:: Task prompt ::
Copy out all the lines of the data precisely, omitting any pictures.

[Records excerpted from a collection]
______________________________

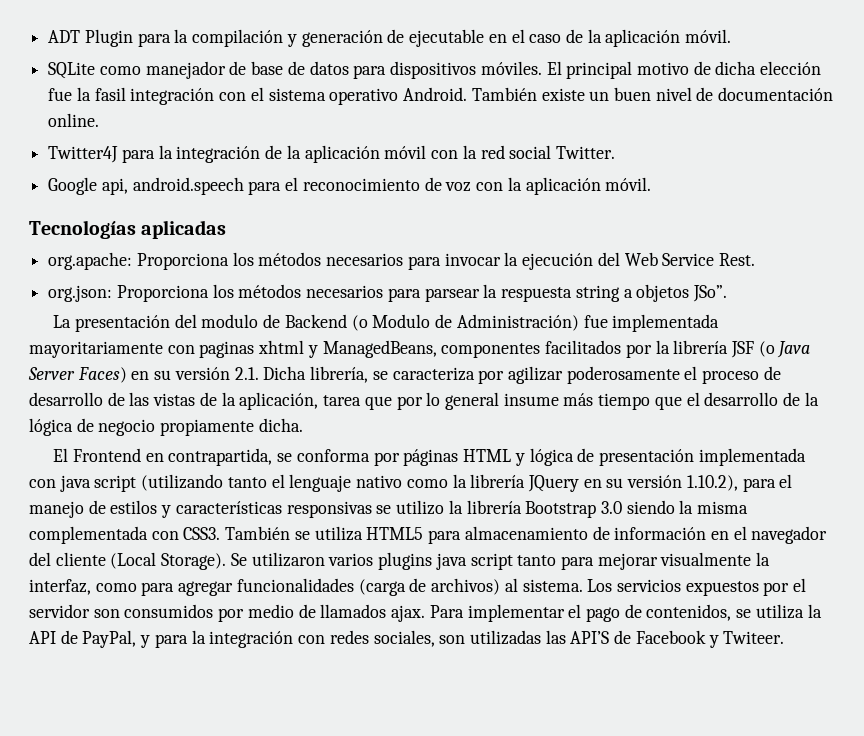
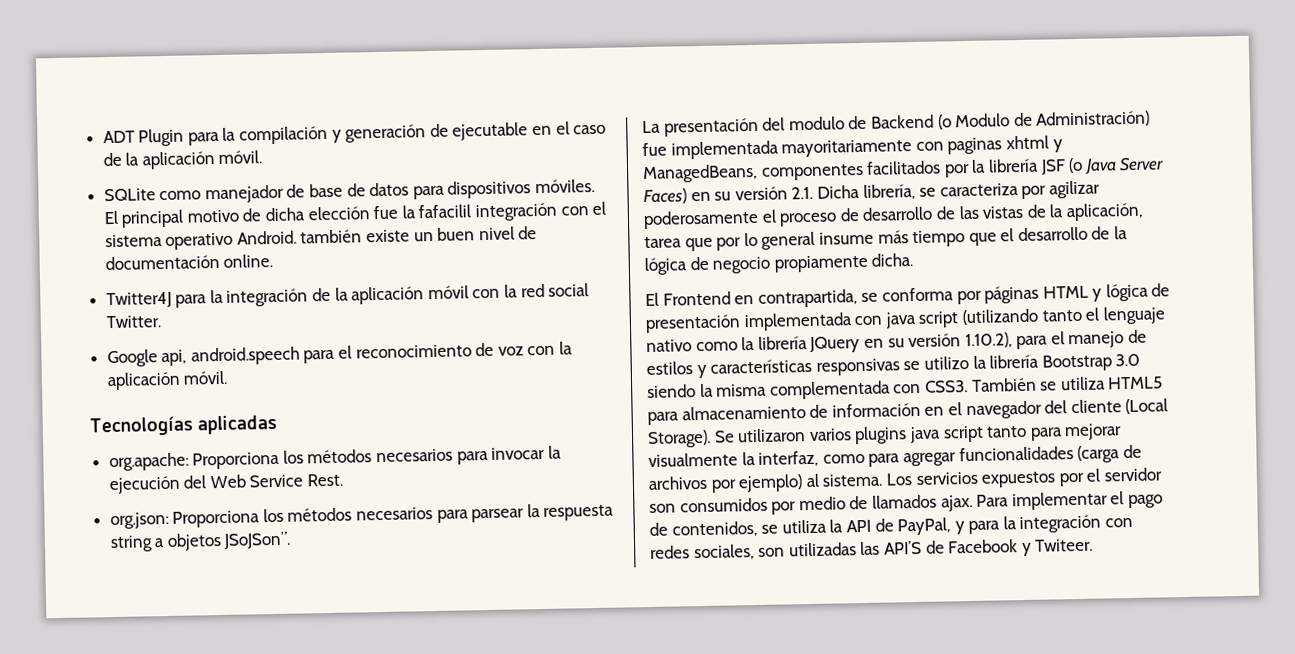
- El principal motivo de dicha elección fue la fasil integración con el sistema operativo Android. También existe un buen nivel de documentación online.
+ El principal motivo de dicha elección fue la fafacilil integración con el sistema operativo Android. también existe un buen nivel de documentación online.
- org.json: Proporciona los métodos necesarios para parsear la respuesta string a objetos JSo”.
+ org.json: Proporciona los métodos necesarios para parsear la respuesta string a objetos JSoJSon”.
- Se utilizaron varios plugins java script tanto para mejorar visualmente la interfaz, como para agregar funcionalidades (carga de archivos) al sistema.
+ Se utilizaron varios plugins java script tanto para mejorar visualmente la interfaz, como para agregar funcionalidades (carga de archivos por ejemplo) al sistema.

______________________________

:: Response ::
- El principal motivo de dicha elección fue la fasil integración con el sistema operativo Android. También existe un buen nivel de documentación online.
+ El principal motivo de dicha elección fue la fafacilil integración con el sistema operativo Android. también existe un buen nivel de documentación online.
- org.json: Proporciona los métodos necesarios para parsear la respuesta string a objetos JSo”.
+ org.json: Proporciona los métodos necesarios para parsear la respuesta string a objetos JSoJSon”.
- Se utilizaron varios plugins java script tanto para mejorar visualmente la interfaz, como para agregar funcionalidades (carga de archivos) al sistema.
+ Se utilizaron varios plugins java script tanto para mejorar visualmente la interfaz, como para agregar funcionalidades (carga de archivos por ejemplo) al sistema.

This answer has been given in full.